Development Costs and Code Expressiveness
When restructuring the existing sequential code to parallel, most of the work is devoted to making the code modular. The amount of sequential code needed to develop the building blocks for structured parallel applications is reported in Table 1 as modularization, separate from the true parallel code. Once modularization has been accomplished, several prototypes for different parallel structures are usually developed and evaluated. The skeleton description of a parallel structure is shorter, quicker to write and far more readable than its equivalent written in MPI. As a test, starting from the same sequential modules, we developed an MPI version of C4.5. Though it exploits simpler solutions (Master-Slave, no pipelined communications) than the skeleton program, the MPI code is longer, more complex and error-prone than the structured version. On the contrary, the speed-up results showed no significant gain from the additional programming effort.
The speed-up and scale-up results of the applications we have shown are not all breakthrough, but comparable to those of similar solutions performed with unstructured parallel programming (e.g., MPI). The Partitioned Apriori is fully scalable with respect to database size, like count-distribution implementations.
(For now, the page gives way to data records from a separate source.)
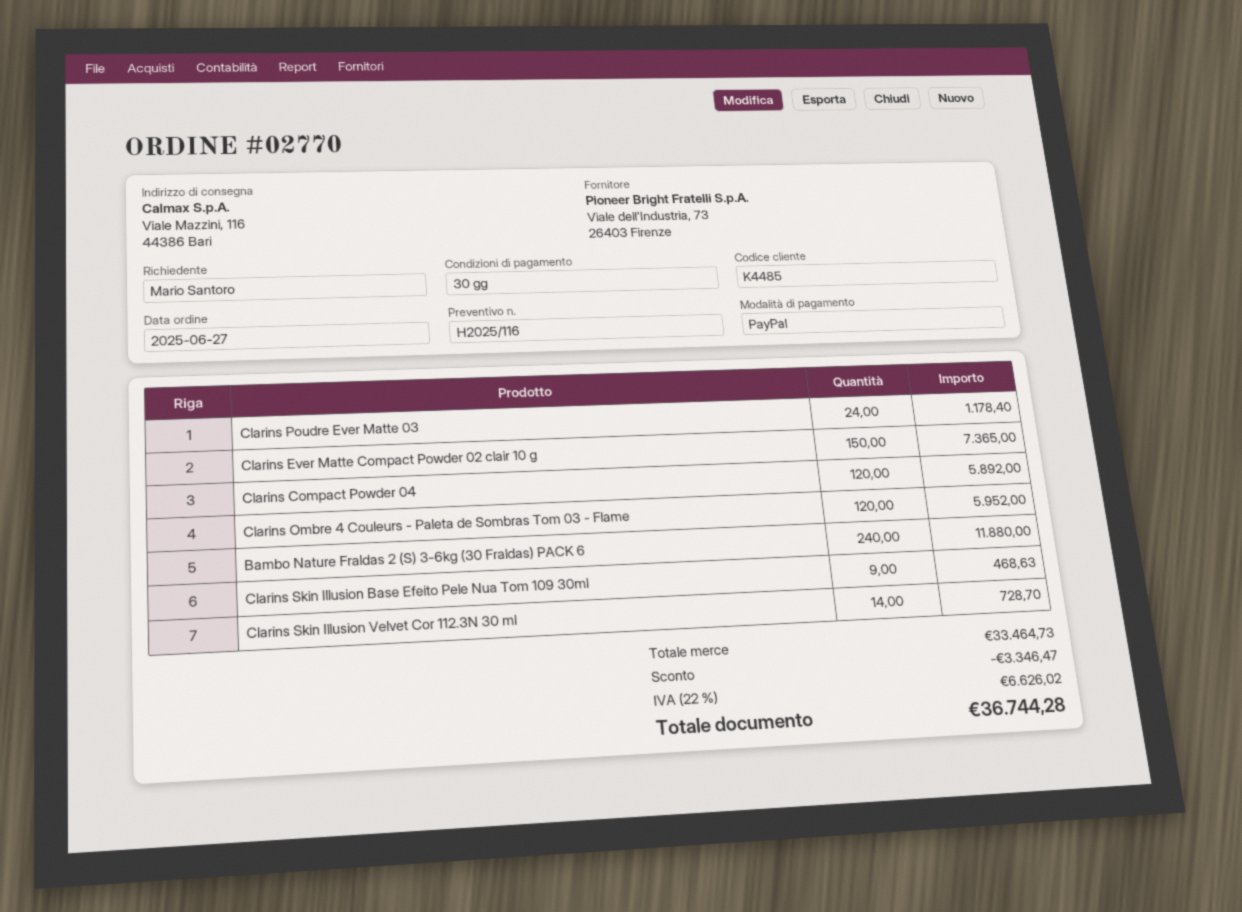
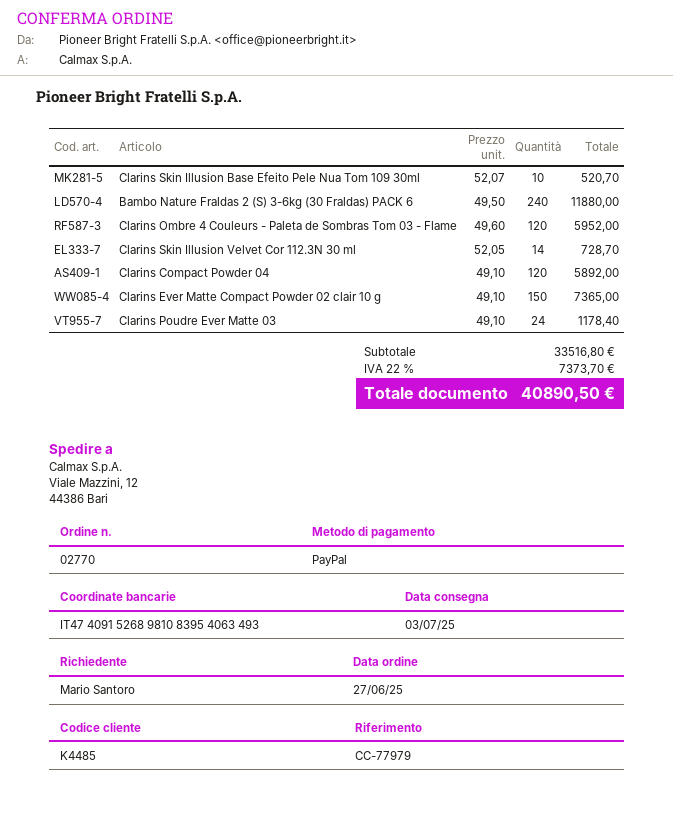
ship to: Viale Mazzini, 116, 44386 Bari -> Viale Mazzini, 12, 44386 Bari
Clarins Skin Illusion Base Efeito Pele Nua Tom 109 30ml: 9 for 468.63 -> 10 for 520.70
subtotal: 33464.73 -> 33516.80
discount: 3346.47 -> none
tax: 22% = 6626.02 -> 22% = 7373.70
total: 36744.28 -> 40890.50

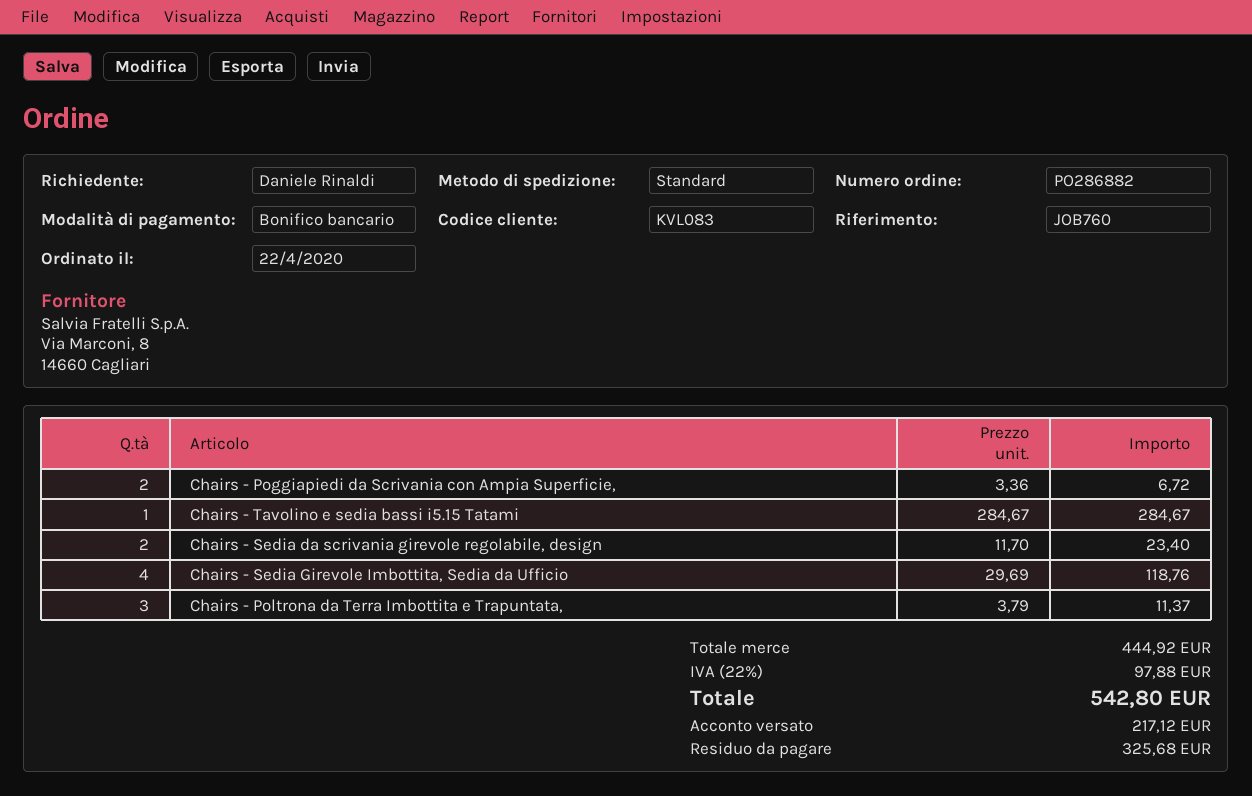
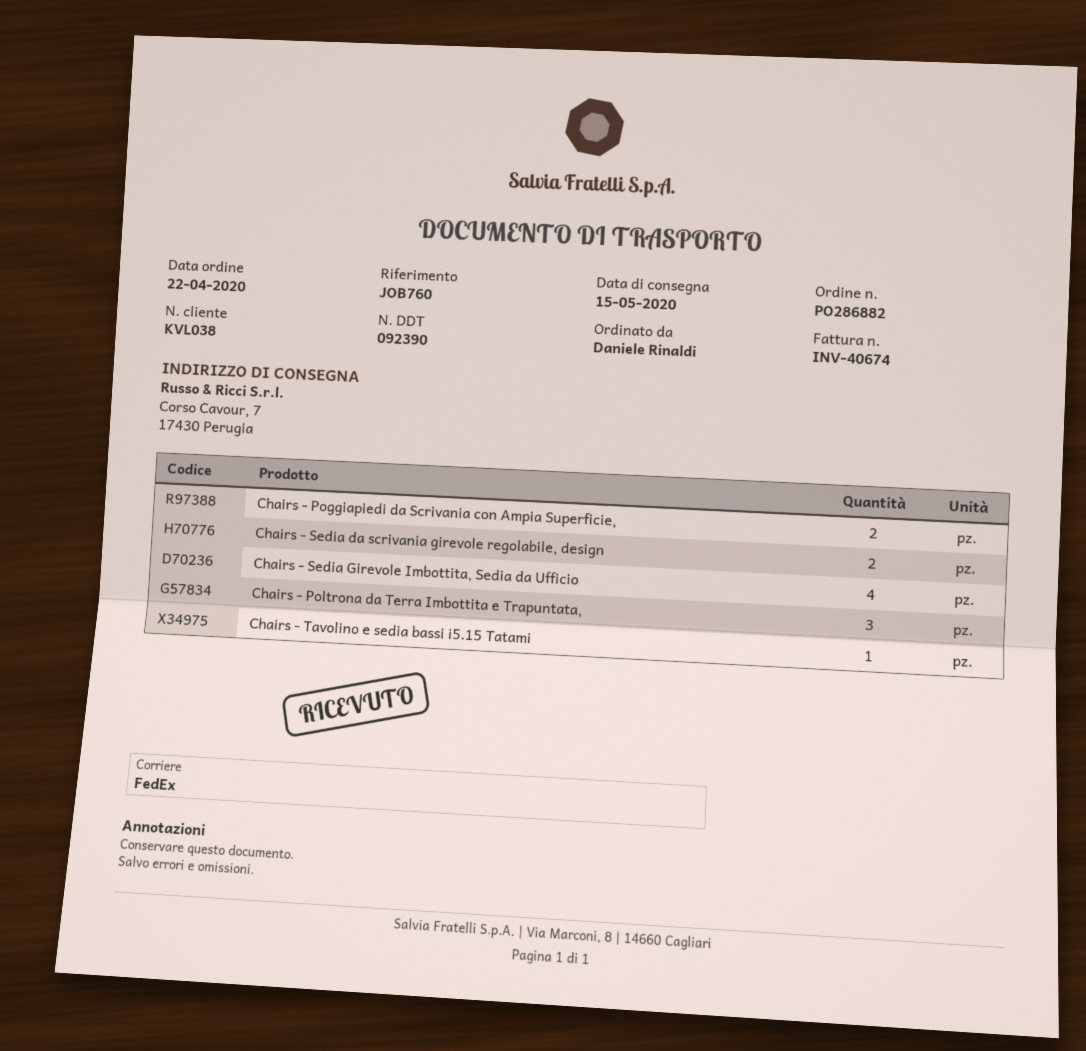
customer number: KVL083 -> KVL038
shipping method: standard -> FedEx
The C4.5 prototype behaves better than other pure task-parallel implementations. It suffers the limits of this parallelization scheme, due to the support of external objects being incomplete. We know of no other results about spatial clustering using our approach to the parallelization of cluster expansion.
Code and Performance Portability
Skeleton code is by definition portable over all the architectures that support the programming environment. Since the SkIE two-level parallel compiler uses standard compilation tools to build the final application, the intermediate code and the run-time support of the language can exploit all the advantages of parallel communication libraries. We can enhance the parallel support by using architecture-specific facilities when the performance gain is valuable, but as long as the intermediate code complies with industry standards the applications are portable to a broad set of architectures. The SMP and T3E tests of the ARM prototype were performed this way, with no extra development time, by compiling on the target machine the MPI and C++ code produced by SkIE. These results also show a good degree of performance portability.